## Task objective
Exactly as written, reproduce the lines from the one that contains "Gross Profit, 2017-03-31: 400000 -> none" through the end of the records.

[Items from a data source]
---+---
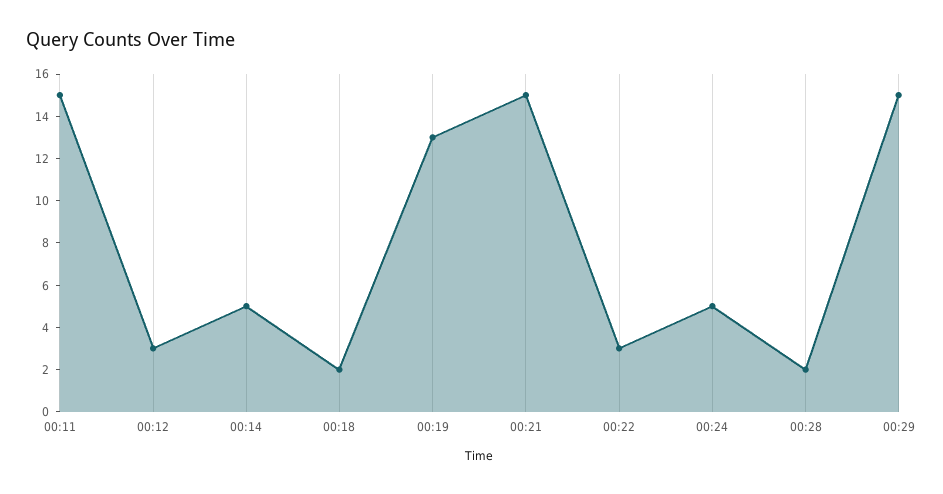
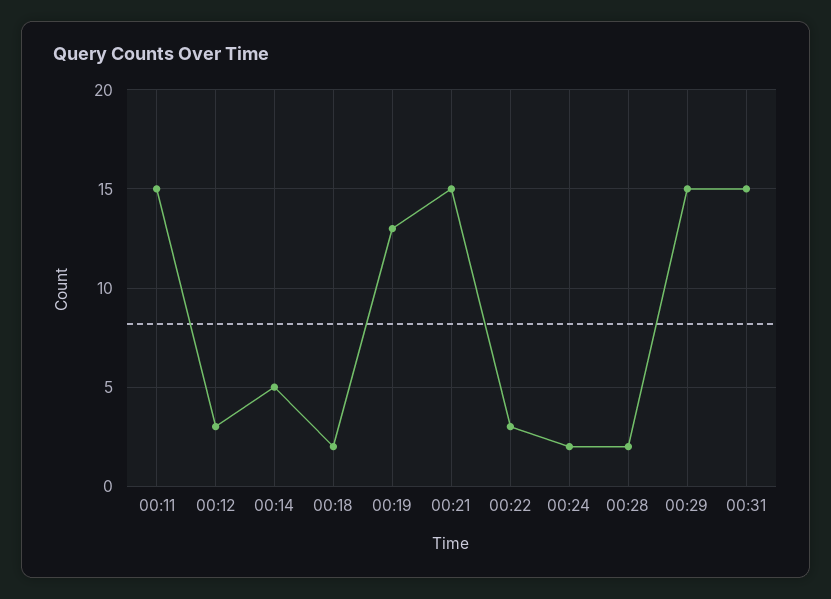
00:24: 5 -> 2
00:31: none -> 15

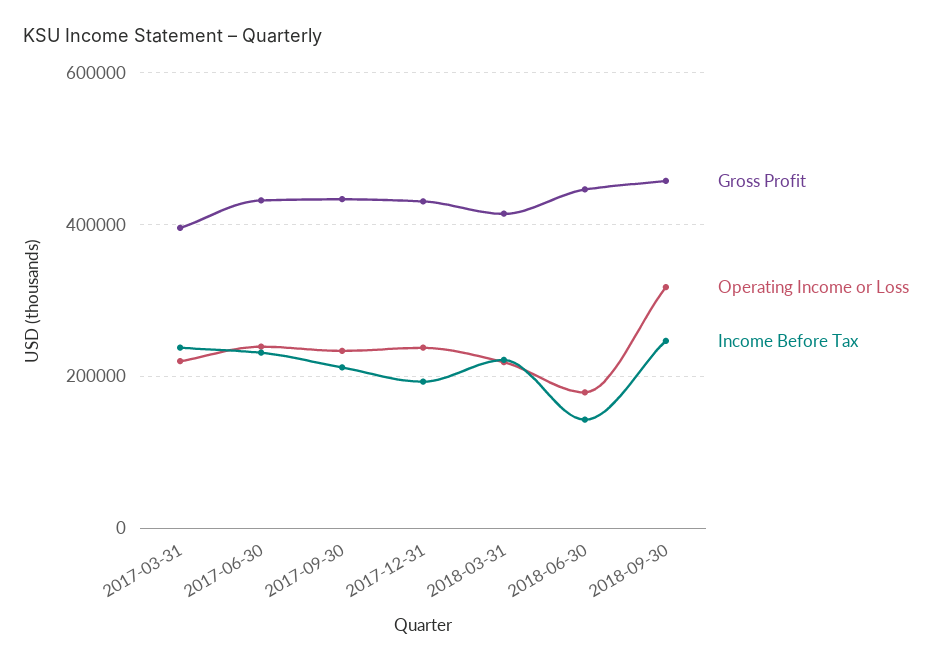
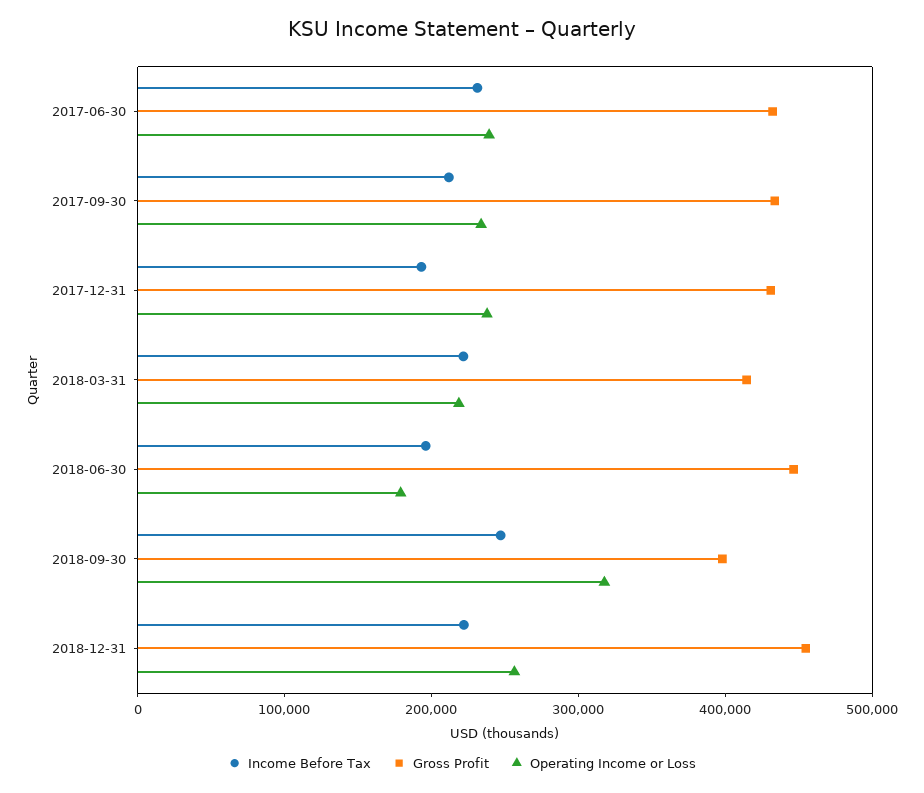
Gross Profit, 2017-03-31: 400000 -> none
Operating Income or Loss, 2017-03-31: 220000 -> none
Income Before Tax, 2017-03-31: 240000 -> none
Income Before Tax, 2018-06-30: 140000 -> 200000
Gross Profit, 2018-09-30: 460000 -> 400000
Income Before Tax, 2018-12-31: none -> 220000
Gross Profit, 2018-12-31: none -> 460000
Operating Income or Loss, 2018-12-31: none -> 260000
---+---
## Task result
Gross Profit, 2017-03-31: 400000 -> none
Operating Income or Loss, 2017-03-31: 220000 -> none
Income Before Tax, 2017-03-31: 240000 -> none
Income Before Tax, 2018-06-30: 140000 -> 200000
Gross Profit, 2018-09-30: 460000 -> 400000
Income Before Tax, 2018-12-31: none -> 220000
Gross Profit, 2018-12-31: none -> 460000
Operating Income or Loss, 2018-12-31: none -> 260000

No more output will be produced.